Après près de trois décennies de déflation, le Japon connaît depuis 2022 une hausse soutenue des prix, marquant un possible tournant pour son économie. Cette phase de reflation, d’abord déclenchée par des facteurs externes tels que la flambée des prix des matières premières et la faiblesse du yen, s’est désormais muée en une dynamique interne portée par la croissance des salaires et la hausse des prix des services.

Le Japon est à un moment historique. Pour que cette reflation se traduise par une croissance durable des prix, il est essentiel que la hausse des salaires se poursuive et que les entreprises convertissent leurs profits en investissements productifs. Faute de quoi, le pays risque de retomber dans le piège de la déflation.

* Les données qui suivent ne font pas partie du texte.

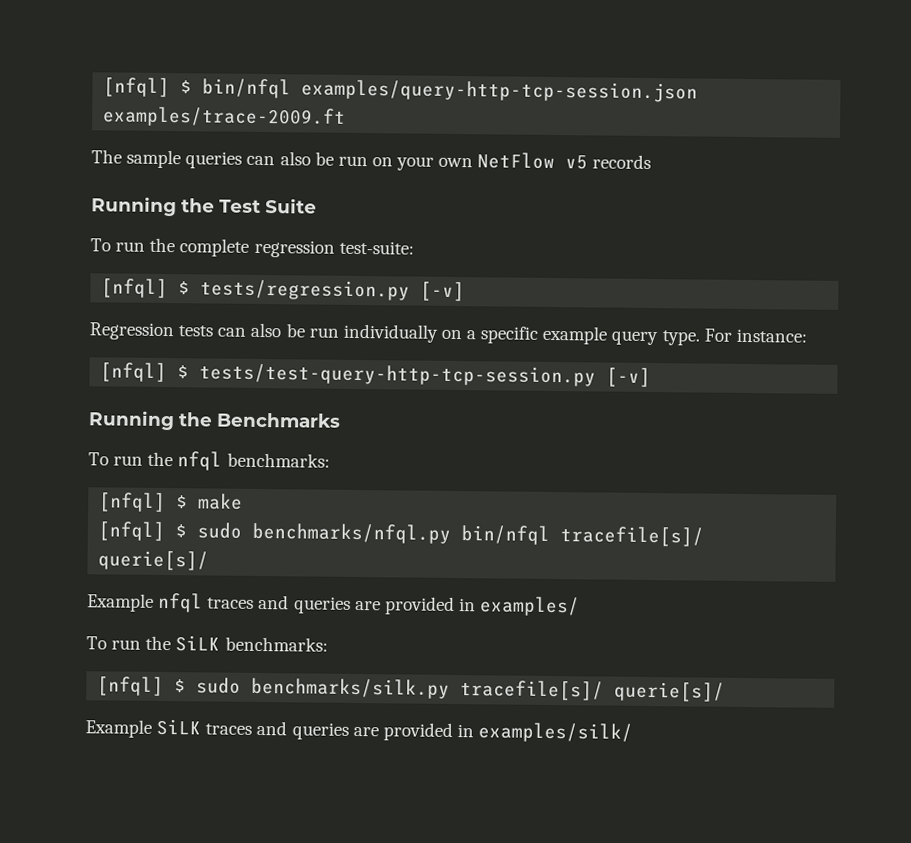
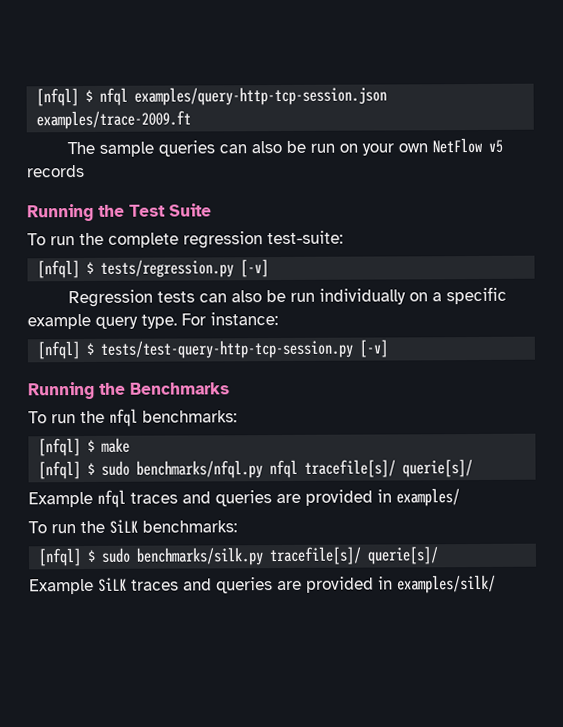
- [nfql] $ bin/nfql examples/query-http-tcp-session.json examples/trace-2009.ft
+ [nfql] $ nfql examples/query-http-tcp-session.json examples/trace-2009.ft
- [nfql] $ sudo benchmarks/nfql.py bin/nfql tracefile[s]/ querie[s]/
+ [nfql] $ sudo benchmarks/nfql.py nfql tracefile[s]/ querie[s]/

Junyu Tan, économiste Coface, Asie du Nord

 

De la déflation structurelle à l’inflation durable

Depuis l’éclatement de la bulle spéculative au début des années 1990, le Japon a traversé une période de désinflation suivie d’une longue déflation. La chute des prix des actifs et des terrains a poussé ménages et entreprises à privilégier le remboursement des dettes au détriment de la consommation et de l’investissement, contribuant à ce que l’on appelle une « récession de bilan ».

Au cours des trois dernières décennies, les épisodes inflationnistes ont été sporadiques, principalement dus à des chocs temporaires (hausse du prix du pétrole, augmentation de la TVA), sans véritable impulsion de la demande intérieure. La donne change depuis 2022 : l’inflation dépasse régulièrement l’objectif de 2% fixé par la Banque du Japon, stimulée d’abord par la hausse des coûts d’importation et la dépréciation du yen.

Ce qui n’était qu’une inflation par les coûts évolue progressivement vers une inflation tirée par la demande. Les entreprises de services, confrontées à une pression persistante sur leurs marges, ont accéléré le transfert des hausses de prix vers les consommateurs. La hausse du coût de la vie, conjuguée à une pénurie structurelle de main-d’œuvre, a permis aux syndicats d’obtenir des augmentations salariales significatives trois années de suite : +3,6% en 2023, +5,1% en 2024 et +5,3% en 2025, soit les plus fortes hausses depuis trente ans. Ce mouvement marque un tournant, le Japon passant d’une culture de la sécurité de l’emploi à une revendication accrue sur les rémunérations.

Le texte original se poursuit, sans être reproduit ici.